Top of Exercise material

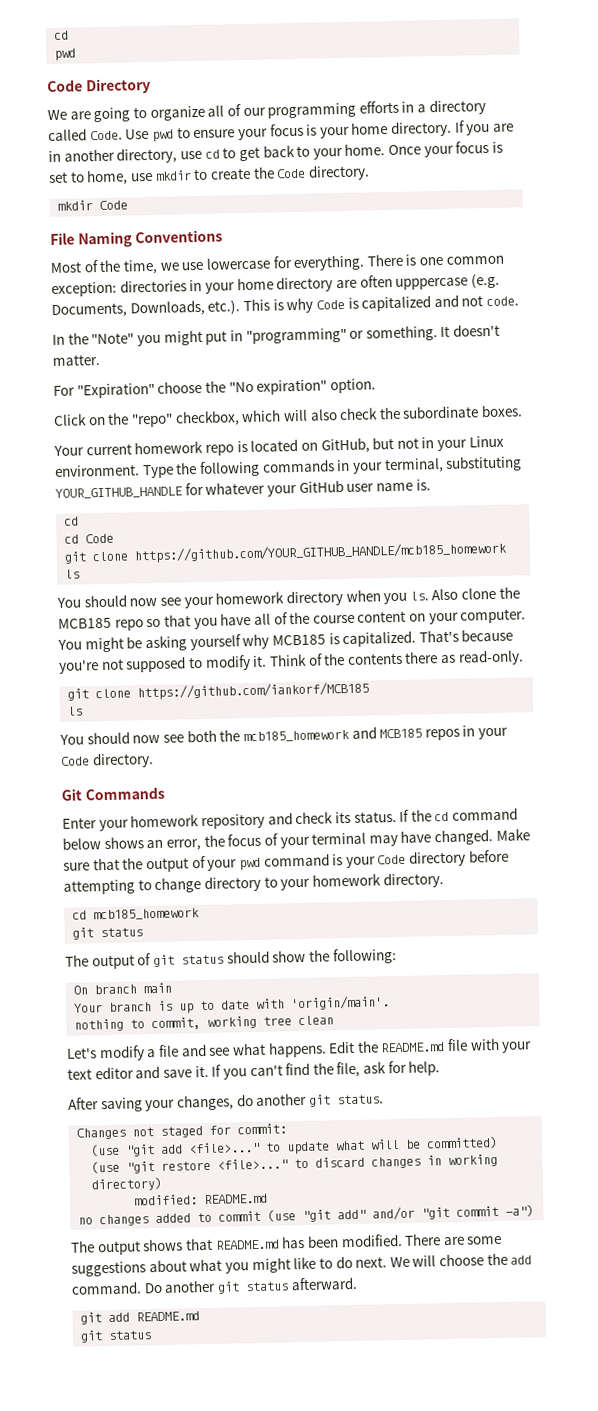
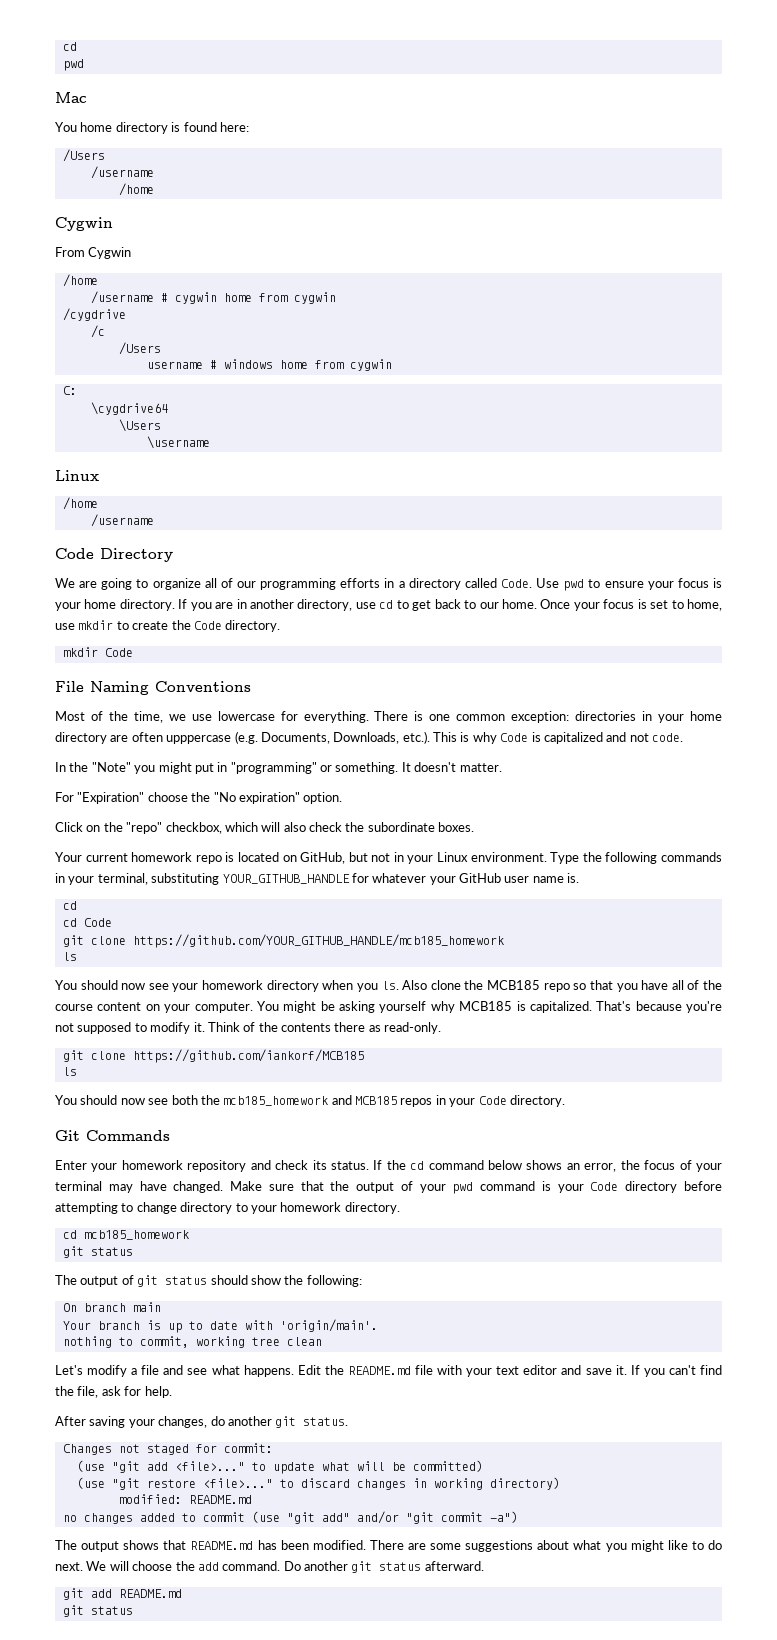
+ Mac
+ You home directory is found here:
+ /Users
+ /username
+ /home
+ Cygwin
+ From Cygwin
+ /home
+ /username # cygwin home from cygwin
+ /cygdrive
+ /c
+ /Users
+ username # windows home from cygwin
+ C:
+ \cygdrive64
+ \Users
+ \username
+ Linux
+ /home
+ /username
- If you are in another directory, use cd to get back to your home.
+ If you are in another directory, use cd to get back to our home.

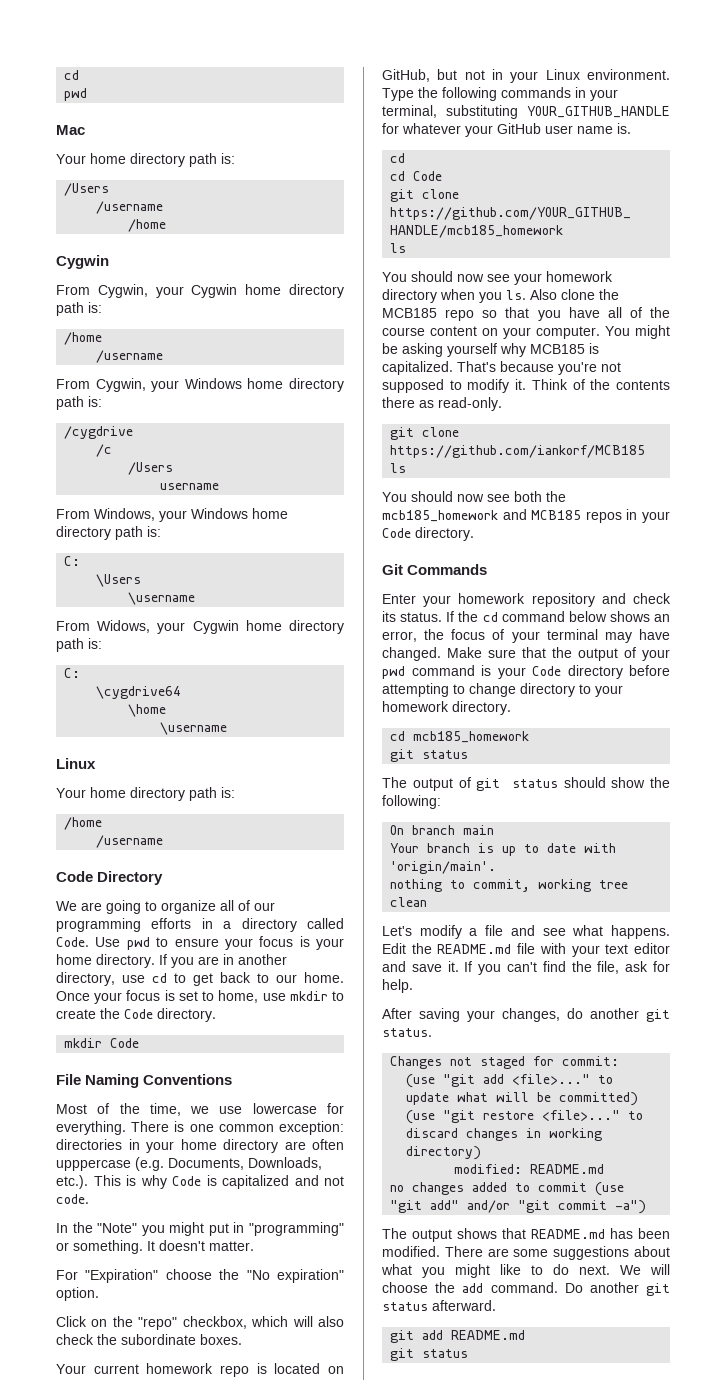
  Mac
- You home directory is found here:
+ Your home directory path is:
- From Cygwin
+ From Cygwin, your Cygwin home directory path is:
  /home
- /username # cygwin home from cygwin
+ /username
+ From Cygwin, your Windows home directory path is:
  /cygdrive
  /c
  /Users
- username # windows home from cygwin
+ username
+ From Windows, your Windows home directory path is:
+ C:
+ \Users
+ \username
+ From Widows, your Cygwin home directory path is:
- \Users
+ \home
  \username
  Linux
+ Your home directory path is:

Bottom of Exercise material

Within the listing above, say how many lines contain the string "username". Reply with the number only.

11